# Task to complete
Please restate the records below word for word, leaving out every picture.

START Material to process

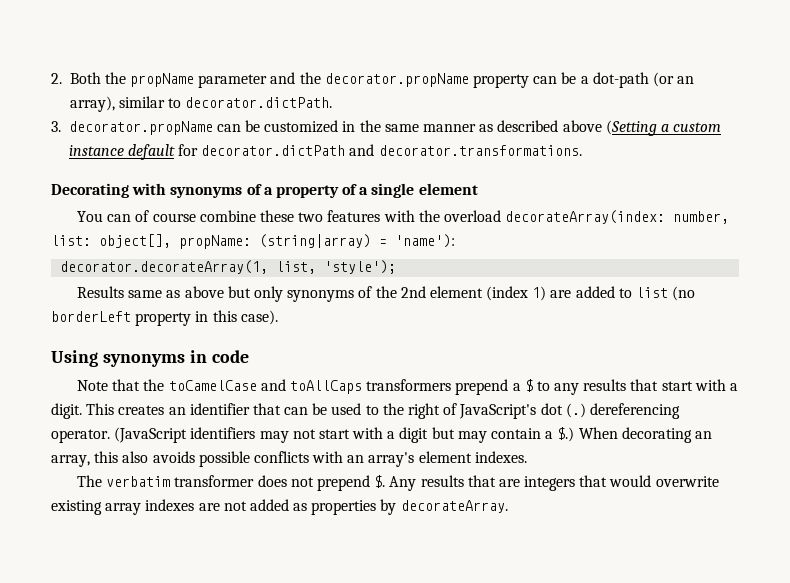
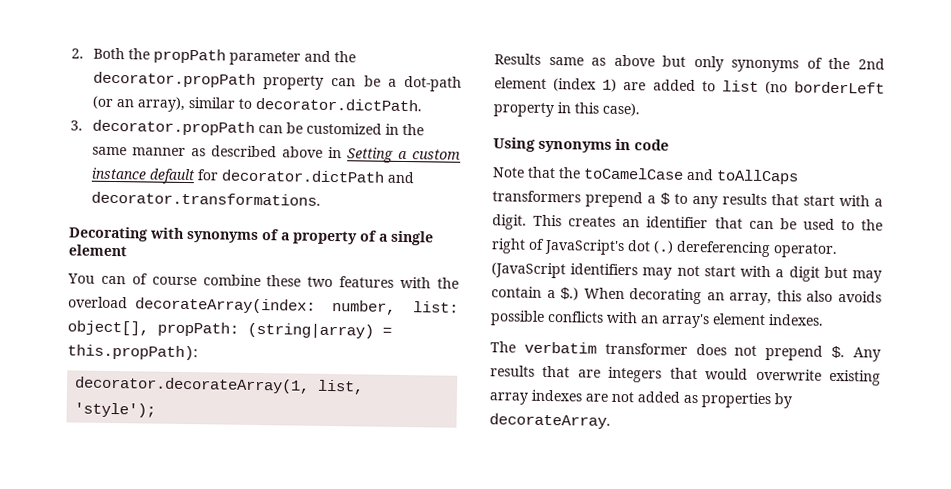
- 2. Both the propName parameter and the decorator.propName property can be a dot-path (or an array), similar to decorator.dictPath.
+ 2. Both the propPath parameter and the decorator.propPath property can be a dot-path (or an array), similar to decorator.dictPath.
- 3. decorator.propName can be customized in the same manner as described above (Setting a custom instance default for decorator.dictPath and decorator.transformations.
+ 3. decorator.propPath can be customized in the same manner as described above in Setting a custom instance default for decorator.dictPath and decorator.transformations.
- You can of course combine these two features with the overload decorateArray(index: number, list: object[], propName: (string|array) = 'name'):
+ You can of course combine these two features with the overload decorateArray(index: number, list: object[], propPath: (string|array) = this.propPath):

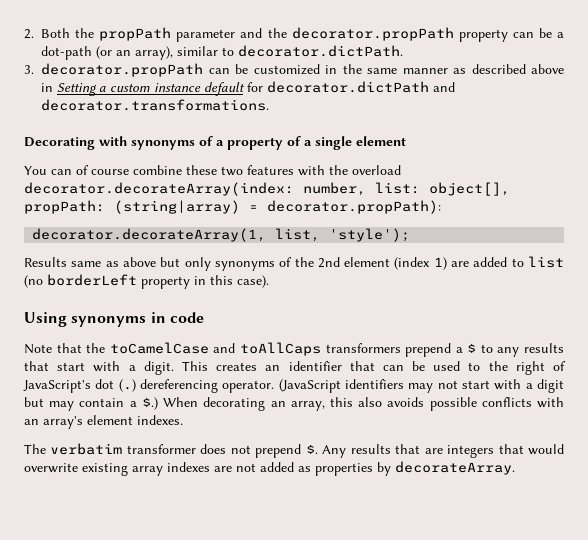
- You can of course combine these two features with the overload decorateArray(index: number, list: object[], propPath: (string|array) = this.propPath):
+ You can of course combine these two features with the overload decorator.decorateArray(index: number, list: object[], propPath: (string|array) = decorator.propPath):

END Material to process

# Result of this task
- 2. Both the propName parameter and the decorator.propName property can be a dot-path (or an array), similar to decorator.dictPath.
+ 2. Both the propPath parameter and the decorator.propPath property can be a dot-path (or an array), similar to decorator.dictPath.
- 3. decorator.propName can be customized in the same manner as described above (Setting a custom instance default for decorator.dictPath and decorator.transformations.
+ 3. decorator.propPath can be customized in the same manner as described above in Setting a custom instance default for decorator.dictPath and decorator.transformations.
- You can of course combine these two features with the overload decorateArray(index: number, list: object[], propName: (string|array) = 'name'):
+ You can of course combine these two features with the overload decorateArray(index: number, list: object[], propPath: (string|array) = this.propPath):

- You can of course combine these two features with the overload decorateArray(index: number, list: object[], propPath: (string|array) = this.propPath):
+ You can of course combine these two features with the overload decorator.decorateArray(index: number, list: object[], propPath: (string|array) = decorator.propPath):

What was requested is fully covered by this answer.